After the plants are harvested with the metals concentrated in their tissues, they can be burned, and the metal stays in the ash – a small amount of space and weight to dispose of, compared to the tonnes of contaminated earth. The ash might even be able to be mined for the metals, for complete recycling.
Blue Sheep fescue helps clean up lead, as do water ferns and members of the cabbage family. Smooth water hyssop takes up copper and mercury, while water hyacinths suck up mercury, lead, cadmium, zinc, cesium, strontium-90, uranium and various pesticides. Sunflowers slurp a wide range of compounds – not just the uranium and strontium-90 from radioactive sites, but also cesium, methyl bromide and many more. Perhaps the most magnificent hyperaccumulator, though, is the simple willow tree, Salix viminalis; it slurps up copper, zinc, cadmium, selenium, silver, chromium, uranium, petrochemicals and many others. Also, once its biomass has concentrated the heavy metals, it can be harvested and used for many practical things.
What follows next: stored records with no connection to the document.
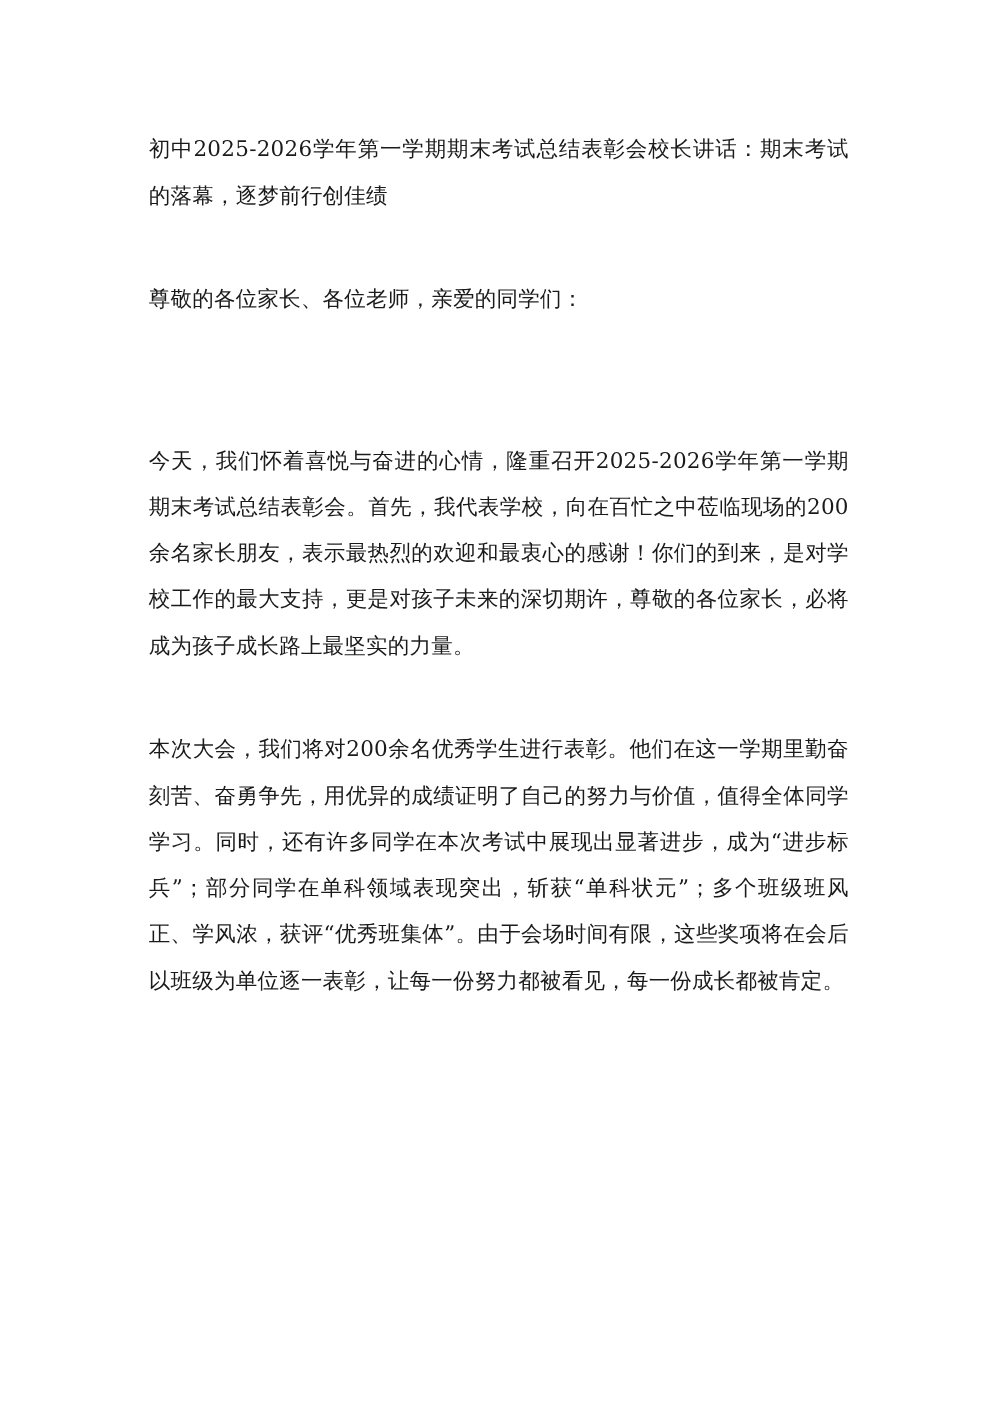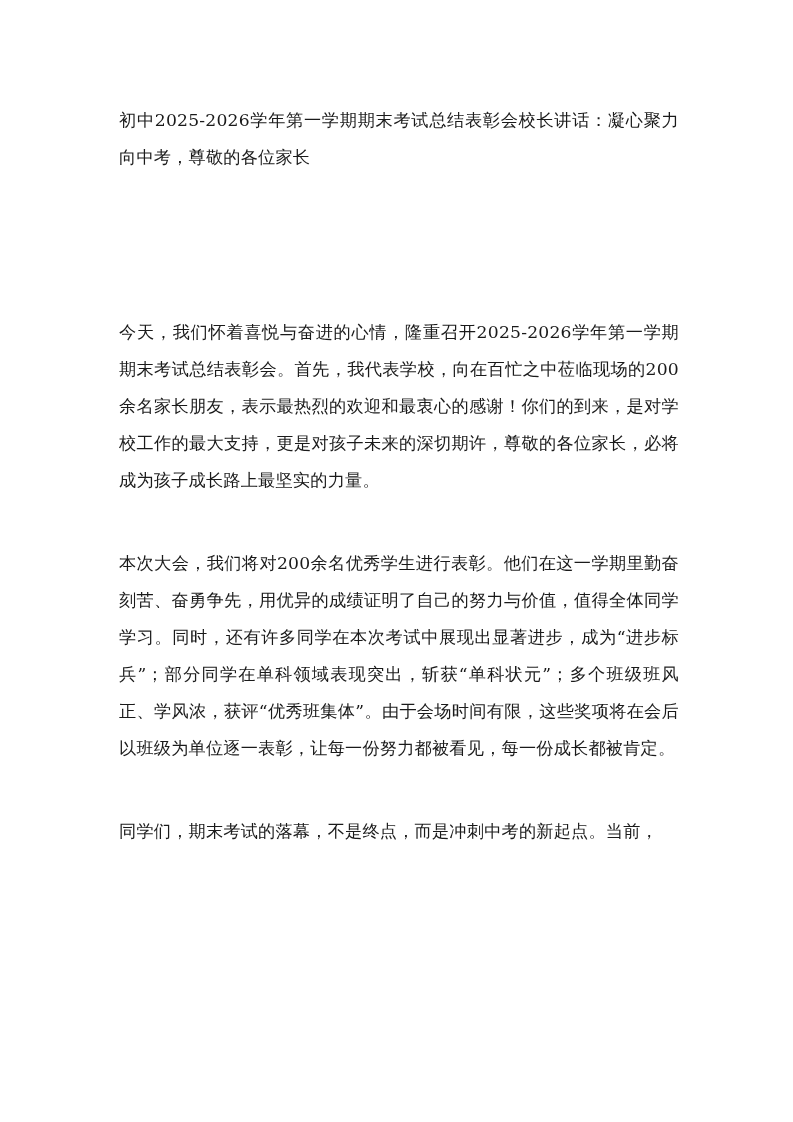--- a/index.html
+++ b/index.html
@@ -38,7 +38,7 @@
 <body>
 
 <div class="page">
-  <p class="para">初中2025-2026学年第一学期期末考试总结表彰会校长讲话：凝心聚力向中考，尊敬的各位家长</p>
+  <p class="para">初中2025-2026学年第一学期期末考试总结表彰会校长讲话：期末考试的落幕，逐梦前行创佳绩</p>
   <div class="gap"></div>
   <div class="gap"></div>
   <div class="gap"></div>

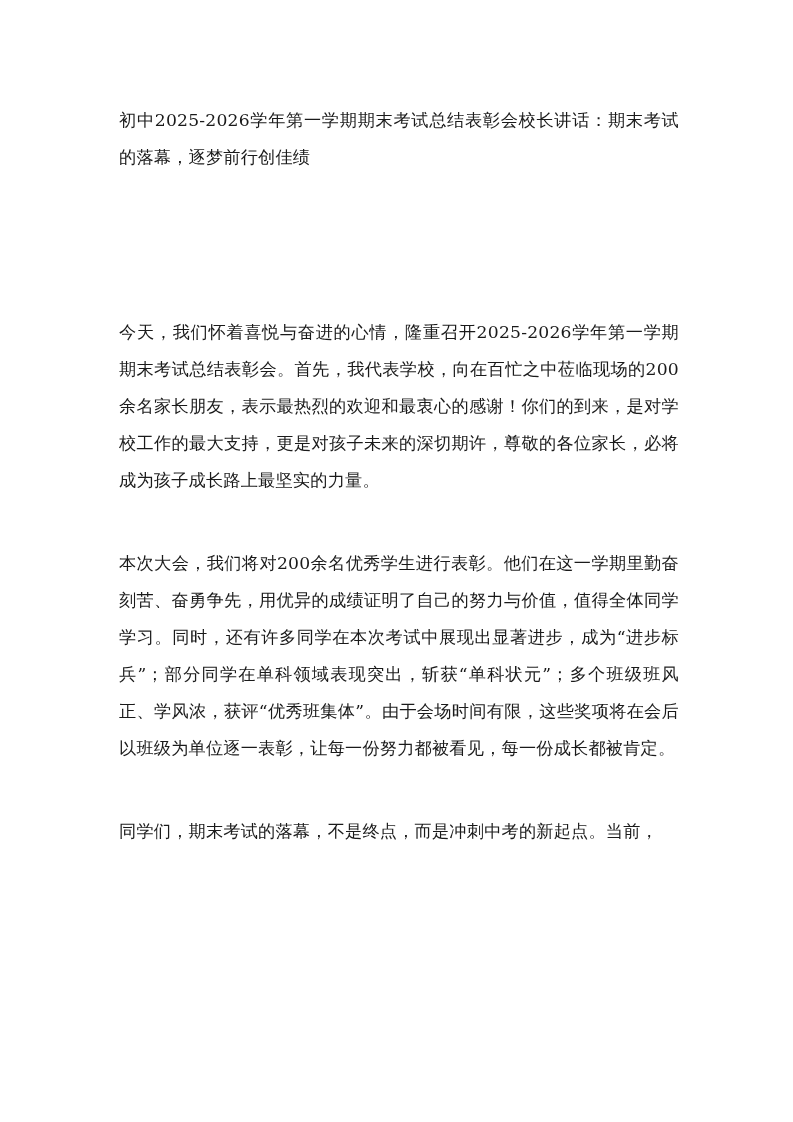--- a/index.html
+++ b/index.html
@@ -40,6 +40,7 @@
 <div class="page">
   <p class="para">初中2025-2026学年第一学期期末考试总结表彰会校长讲话：期末考试的落幕，逐梦前行创佳绩</p>
   <div class="gap"></div>
+  <p class="para">尊敬的各位家长、各位老师，亲爱的同学们：</p>
   <div class="gap"></div>
   <div class="gap"></div>
   <p class="para">今天，我们怀着喜悦与奋进的心情，隆重召开2025-2026学年第一学期期末考试总结表彰会。首先，我代表学校，向在百忙之中莅临现场的200余名家长朋友，表示最热烈的欢迎和最衷心的感谢！你们的到来，是对学校工作的最大支持，更是对孩子未来的深切期许，尊敬的各位家长，必将成为孩子成长路上最坚实的力量。</p>

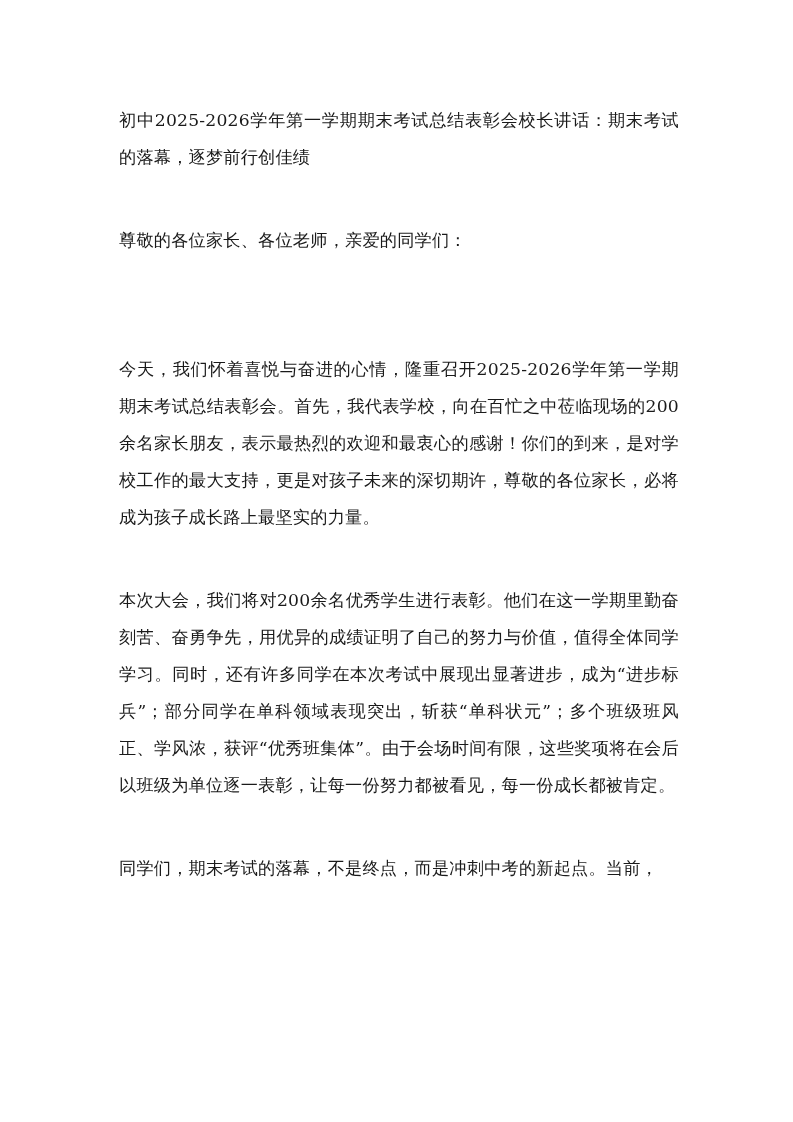--- a/index.html
+++ b/index.html
@@ -47,7 +47,6 @@
   <div class="gap"></div>
   <p class="para">本次大会，我们将对200余名优秀学生进行表彰。他们在这一学期里勤奋刻苦、奋勇争先，用优异的成绩证明了自己的努力与价值，值得全体同学学习。同时，还有许多同学在本次考试中展现出显著进步，成为“进步标兵”；部分同学在单科领域表现突出，斩获“单科状元”；多个班级班风正、学风浓，获评“优秀班集体”。由于会场时间有限，这些奖项将在会后以班级为单位逐一表彰，让每一份努力都被看见，每一份成长都被肯定。</p>
   <div class="gap"></div>
-  <p class="para">同学们，期末考试的落幕，不是终点，而是冲刺中考的新起点。当前，</p>
 </div>
 
 </body></html>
Of course, phytoremediation operates under certain limitations; the plants have to be able to grow in that climate, and should not be an invasive species that will take over the landscape, as kudzu did in the American South. The plants can only remove toxins as deep as their roots, so the technique might not solve groundwater contamination.
Most importantly, plants move at a different speed than we do, and even after the plants are harvested they are not likely to have eliminated the toxin. Reducing a toxin to safe levels takes time, and phytoremediation doesn’t remove a problem overnight.